[WHAT THE TASK ASKS] Once you reach the line containing "-87,7 +87,7 @@" in the data below, restate each line word for word up to and including the one containing "font-size:19px; font-weight:400; padding-top:24px;".

[[ THE RECORDS, beginning ]]

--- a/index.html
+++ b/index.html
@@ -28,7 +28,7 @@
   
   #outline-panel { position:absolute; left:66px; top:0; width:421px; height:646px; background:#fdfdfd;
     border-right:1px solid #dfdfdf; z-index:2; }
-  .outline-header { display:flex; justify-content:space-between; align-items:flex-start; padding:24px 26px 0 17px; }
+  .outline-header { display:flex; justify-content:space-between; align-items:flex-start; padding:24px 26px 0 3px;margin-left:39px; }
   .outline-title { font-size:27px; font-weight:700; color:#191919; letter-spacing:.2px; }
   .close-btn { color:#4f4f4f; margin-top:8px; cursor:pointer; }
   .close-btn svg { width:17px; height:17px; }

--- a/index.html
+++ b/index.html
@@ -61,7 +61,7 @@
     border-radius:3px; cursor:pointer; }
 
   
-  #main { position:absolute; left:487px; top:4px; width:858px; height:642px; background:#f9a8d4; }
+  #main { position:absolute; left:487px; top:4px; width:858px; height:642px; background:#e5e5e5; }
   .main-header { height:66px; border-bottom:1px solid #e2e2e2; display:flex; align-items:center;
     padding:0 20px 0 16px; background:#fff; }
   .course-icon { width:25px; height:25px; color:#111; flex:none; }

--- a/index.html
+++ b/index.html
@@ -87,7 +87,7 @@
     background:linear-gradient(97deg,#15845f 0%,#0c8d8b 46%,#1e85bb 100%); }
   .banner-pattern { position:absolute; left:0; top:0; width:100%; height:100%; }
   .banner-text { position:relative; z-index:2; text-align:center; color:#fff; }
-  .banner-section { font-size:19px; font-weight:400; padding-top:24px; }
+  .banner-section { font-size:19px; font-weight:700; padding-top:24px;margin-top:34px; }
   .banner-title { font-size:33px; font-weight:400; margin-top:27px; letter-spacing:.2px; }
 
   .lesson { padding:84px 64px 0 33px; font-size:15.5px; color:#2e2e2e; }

[[ THE RECORDS, end ]]

[ANSWER SECTION]
@@ -87,7 +87,7 @@
     background:linear-gradient(97deg,#15845f 0%,#0c8d8b 46%,#1e85bb 100%); }
   .banner-pattern { position:absolute; left:0; top:0; width:100%; height:100%; }
   .banner-text { position:relative; z-index:2; text-align:center; color:#fff; }
-  .banner-section { font-size:19px; font-weight:400; padding-top:24px; }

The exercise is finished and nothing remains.